Exercise instructions: Below this line are records; transcribe exactly the lines between the one holding "justify-content: none ->" and the one holding "html: none ->", inclusive, and omit the pictures.

** Opening Source information block **

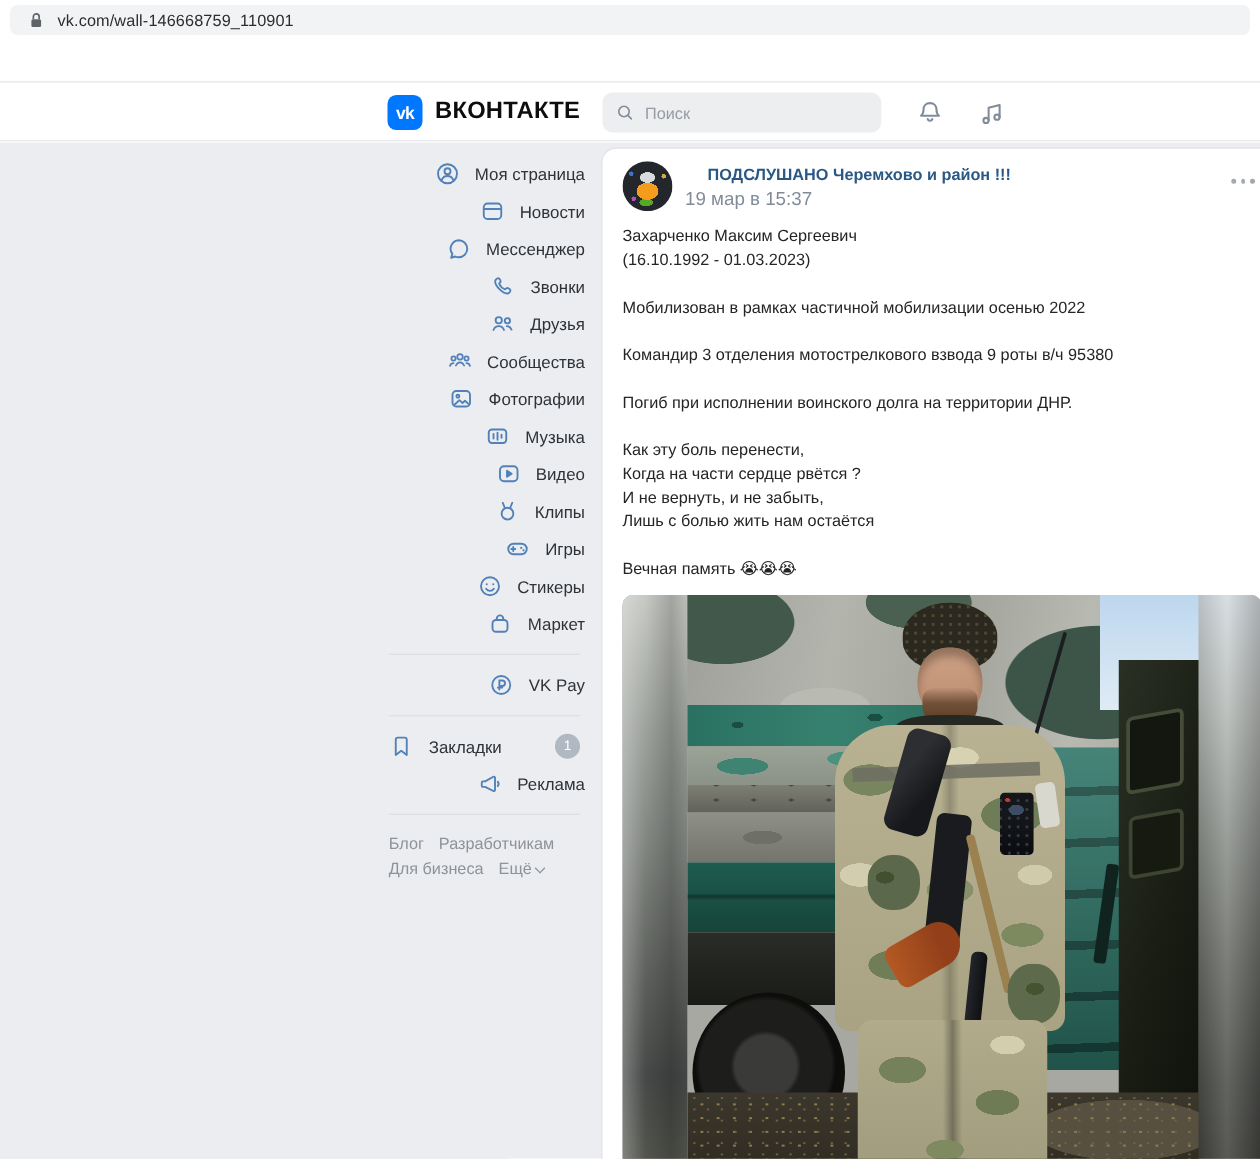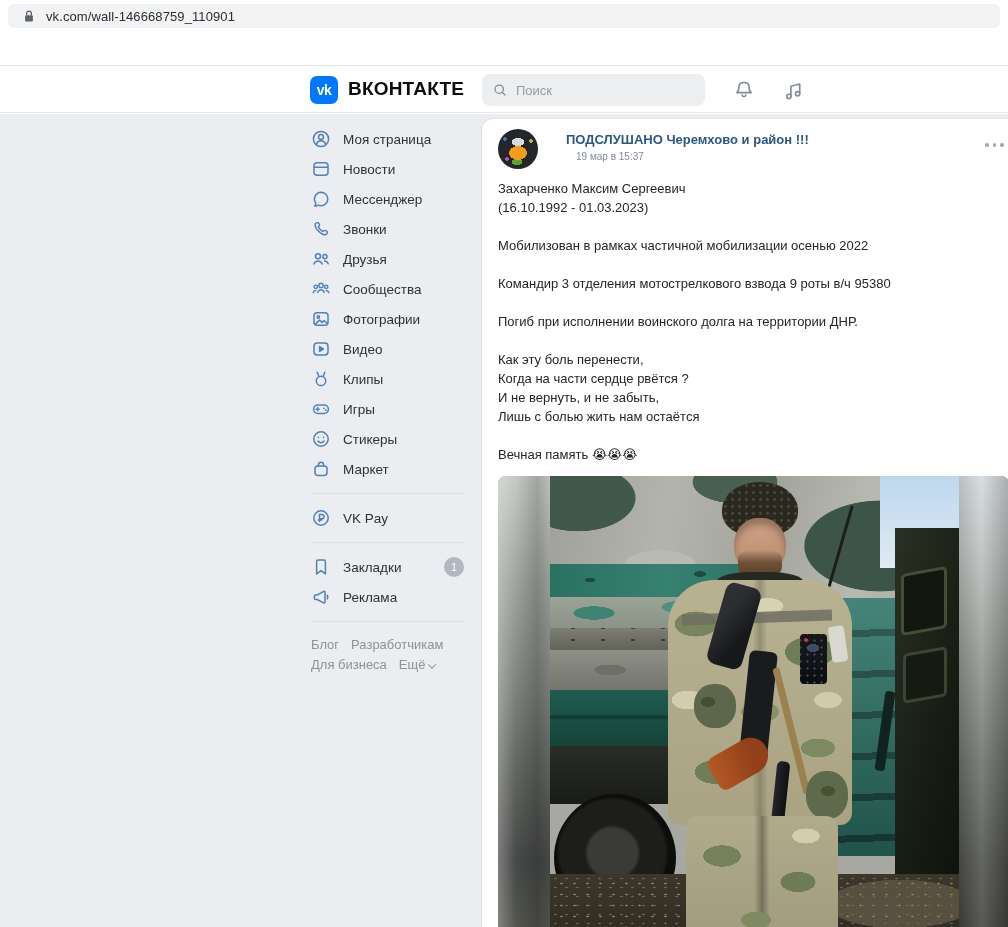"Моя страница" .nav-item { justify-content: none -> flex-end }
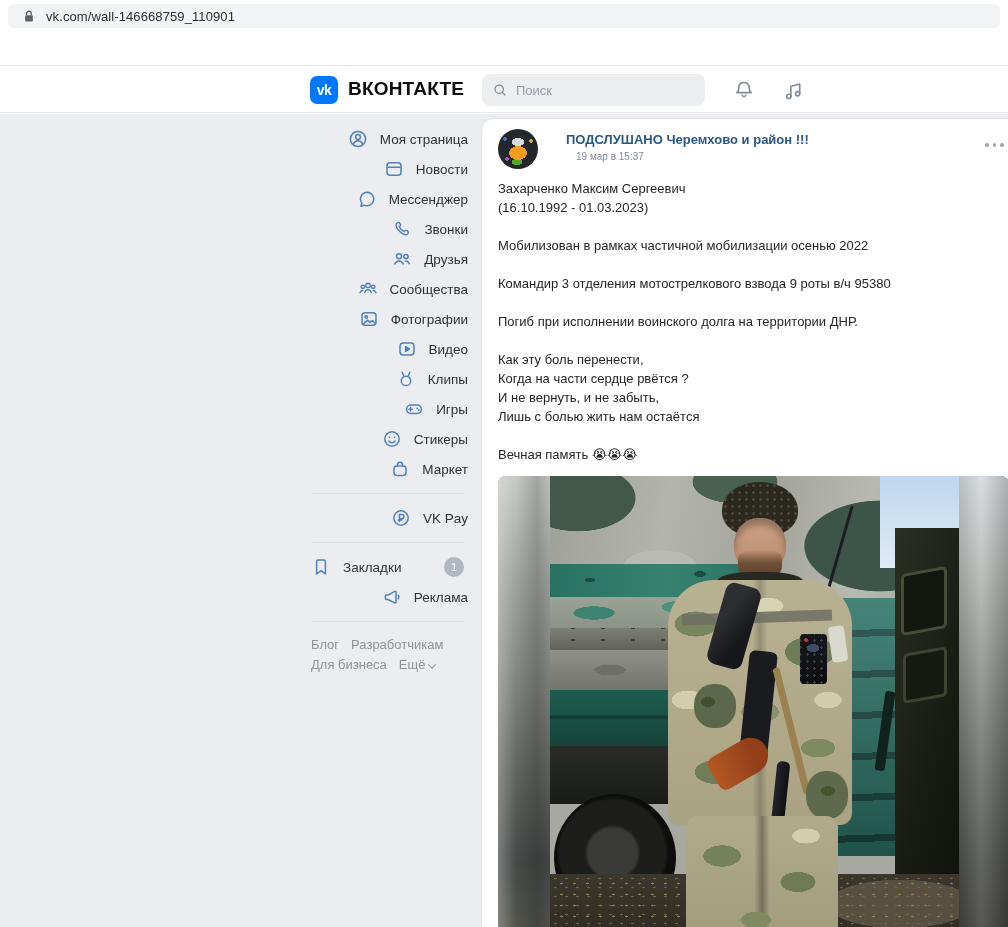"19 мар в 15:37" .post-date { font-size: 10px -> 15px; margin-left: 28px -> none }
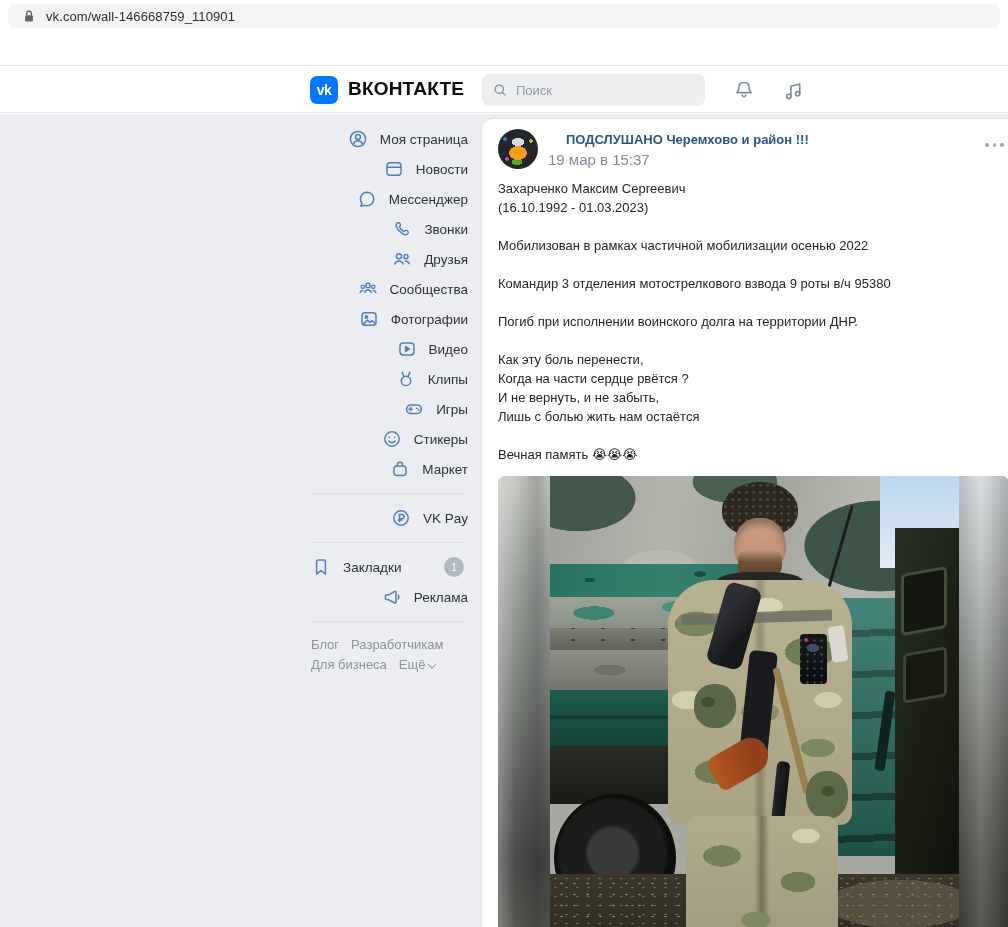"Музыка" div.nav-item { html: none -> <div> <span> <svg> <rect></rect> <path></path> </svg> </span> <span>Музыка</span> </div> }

** Closing Source information block **
** Opening Source information block **

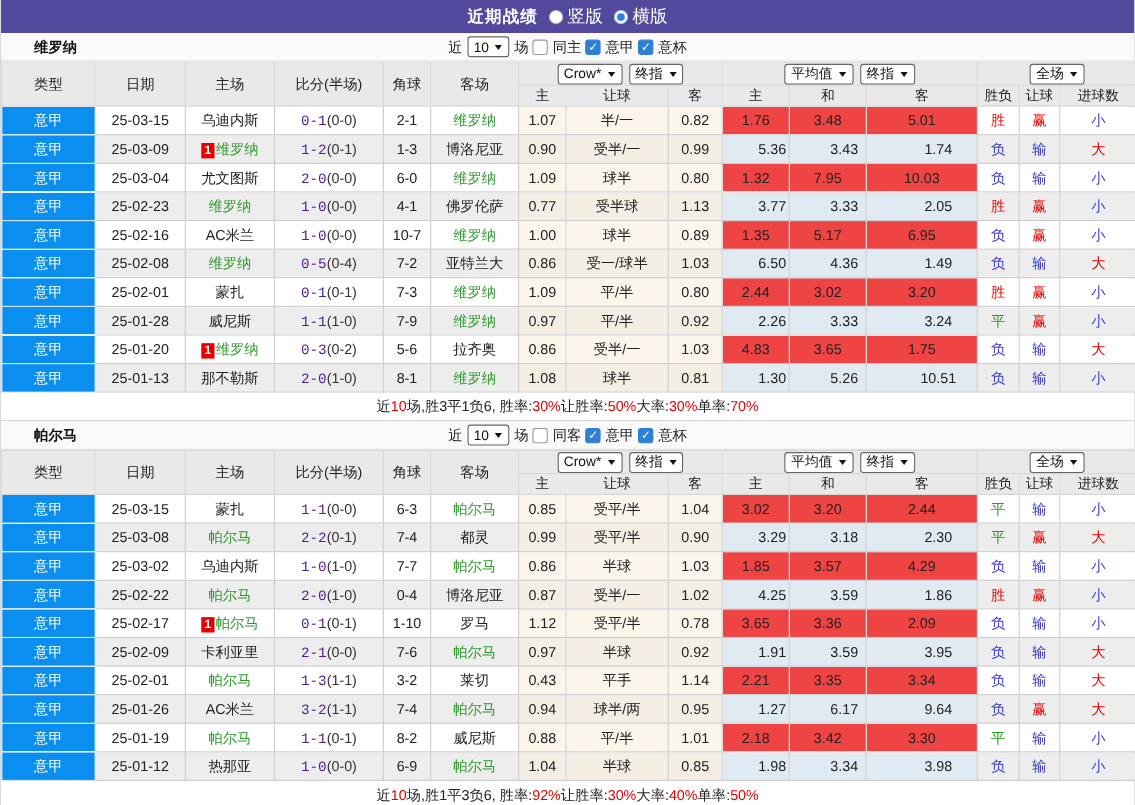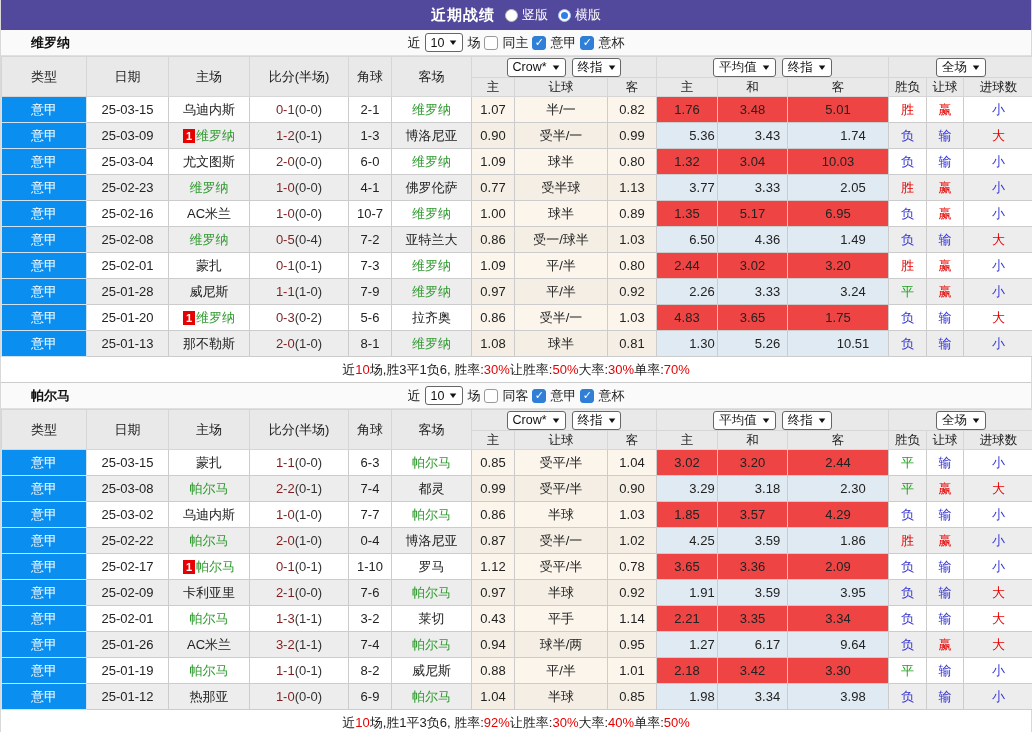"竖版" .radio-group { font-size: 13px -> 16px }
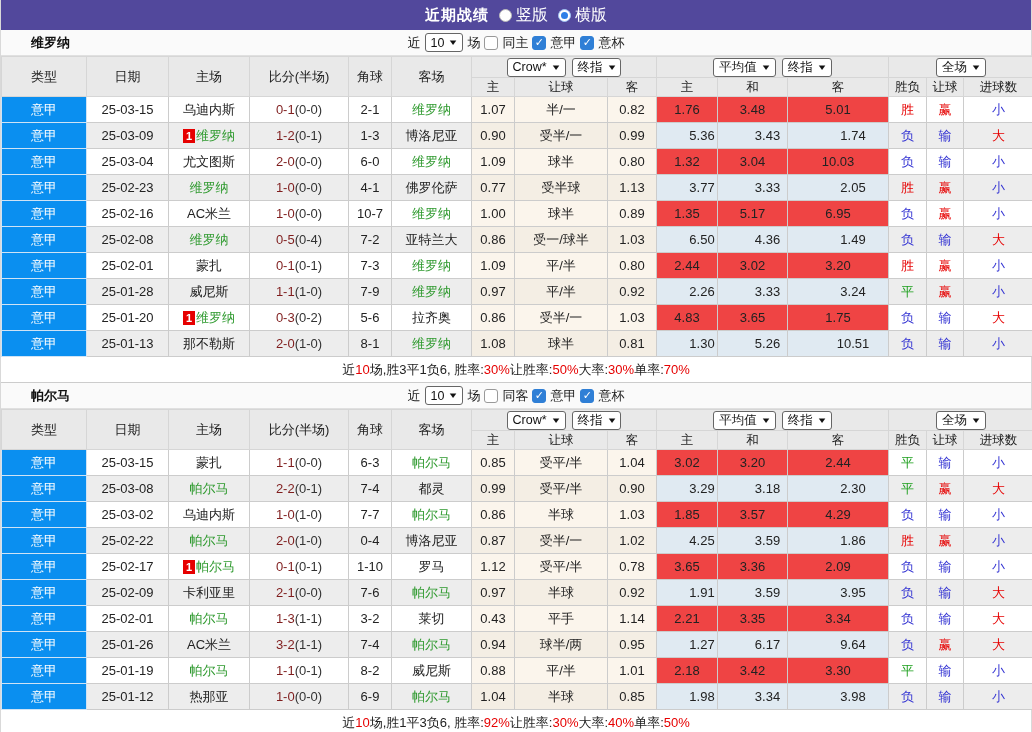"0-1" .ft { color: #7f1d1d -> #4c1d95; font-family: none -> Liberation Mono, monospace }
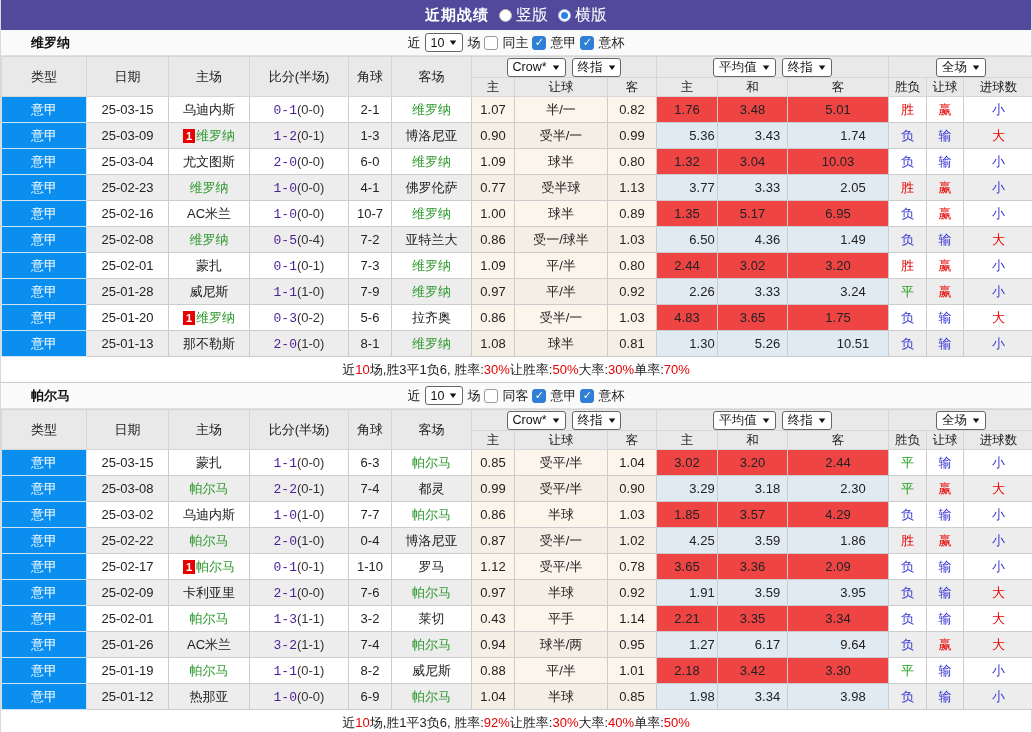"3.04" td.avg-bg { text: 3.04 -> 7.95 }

** Closing Source information block **
** Opening Source information block **

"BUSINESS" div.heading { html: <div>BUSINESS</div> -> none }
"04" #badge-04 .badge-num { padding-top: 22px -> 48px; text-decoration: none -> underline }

** Closing Source information block **

Exercise result:
"Моя страница" .nav-item { justify-content: none -> flex-end }
"19 мар в 15:37" .post-date { font-size: 10px -> 15px; margin-left: 28px -> none }
"Музыка" div.nav-item { html: none -> <div> <span> <svg> <rect></rect> <path></path> </svg> </span> <span>Музыка</span> </div> }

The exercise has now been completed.